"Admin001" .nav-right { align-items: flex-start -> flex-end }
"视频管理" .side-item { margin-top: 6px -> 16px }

+ + +

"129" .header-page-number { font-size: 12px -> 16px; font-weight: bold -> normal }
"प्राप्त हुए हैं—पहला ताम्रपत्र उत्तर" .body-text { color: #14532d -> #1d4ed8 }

+ + +

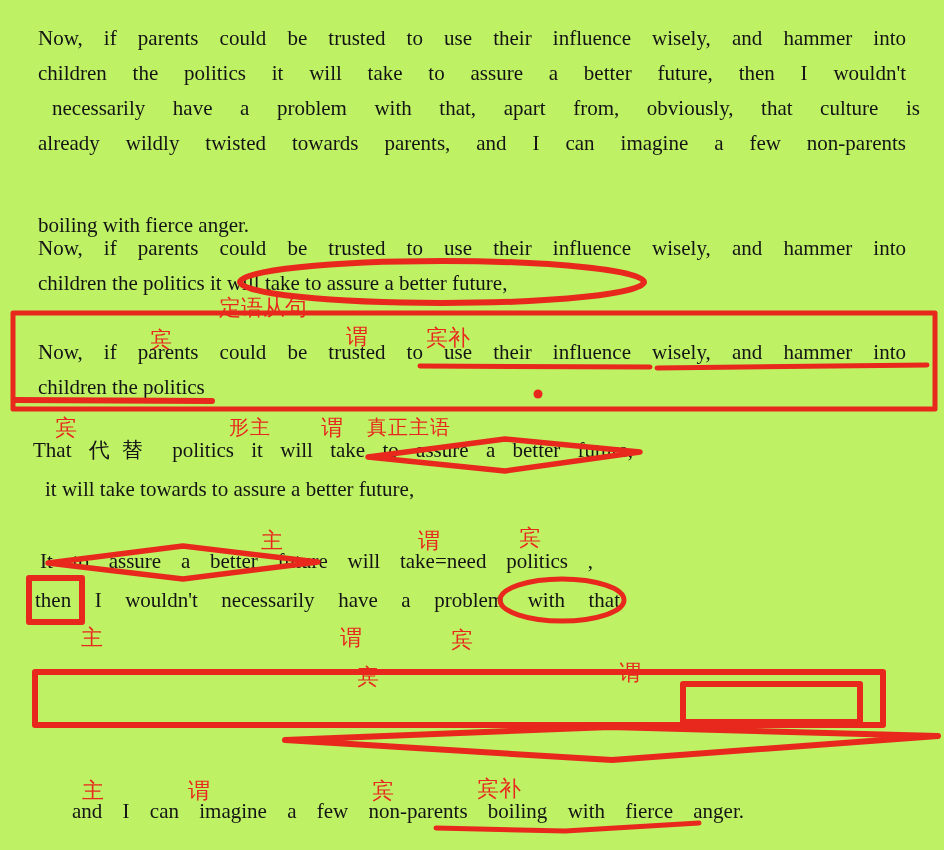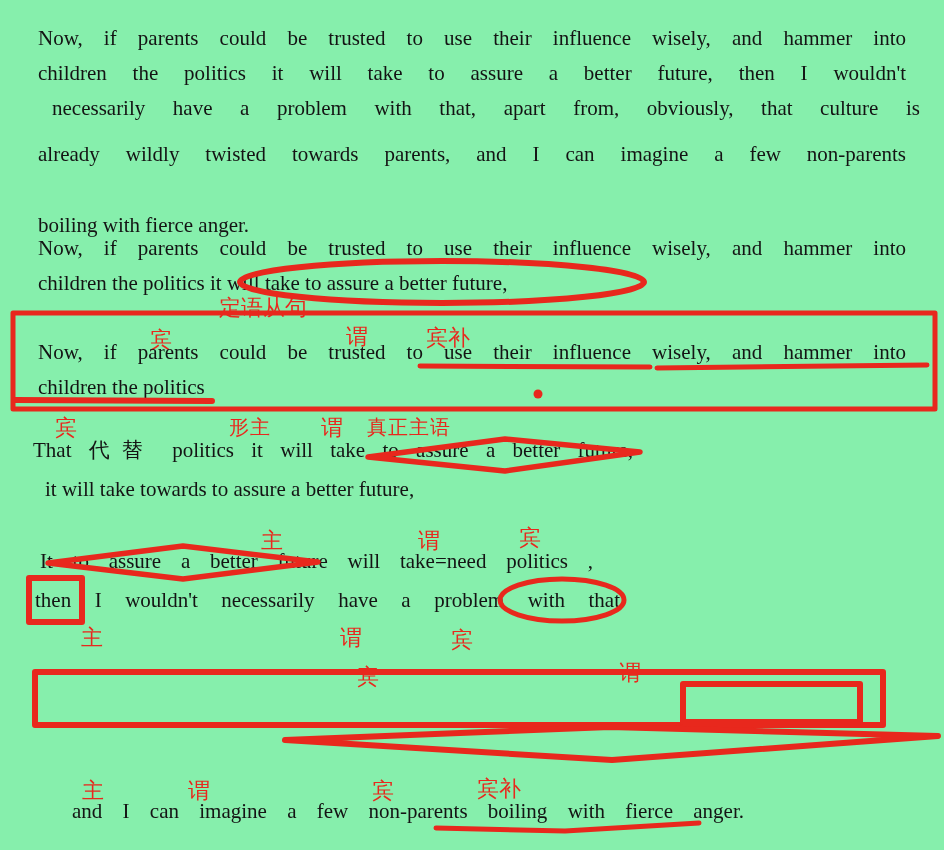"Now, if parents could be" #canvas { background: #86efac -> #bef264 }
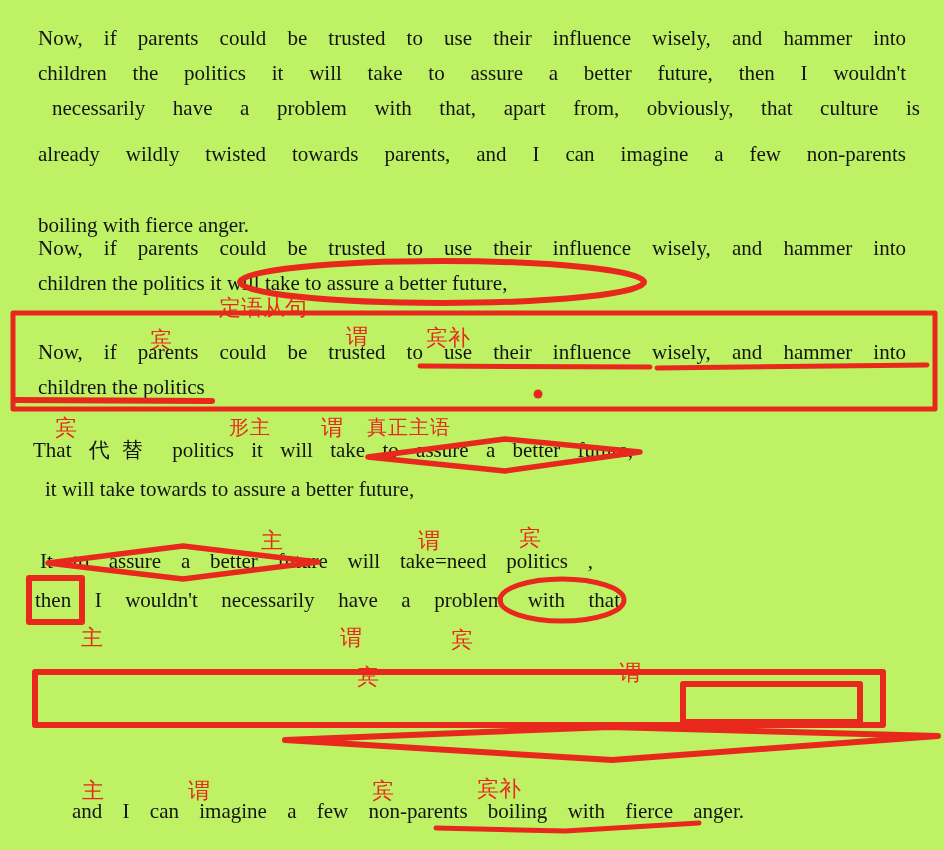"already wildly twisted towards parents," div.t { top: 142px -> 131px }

+ + +

* BRIEF *
Copy the lines above exactly. Start with the line containing "align-items: flex-start ->", end with the line containing "margin-top: 6px ->", and include both.

* RESPONSE *
"Admin001" .nav-right { align-items: flex-start -> flex-end }
"视频管理" .side-item { margin-top: 6px -> 16px }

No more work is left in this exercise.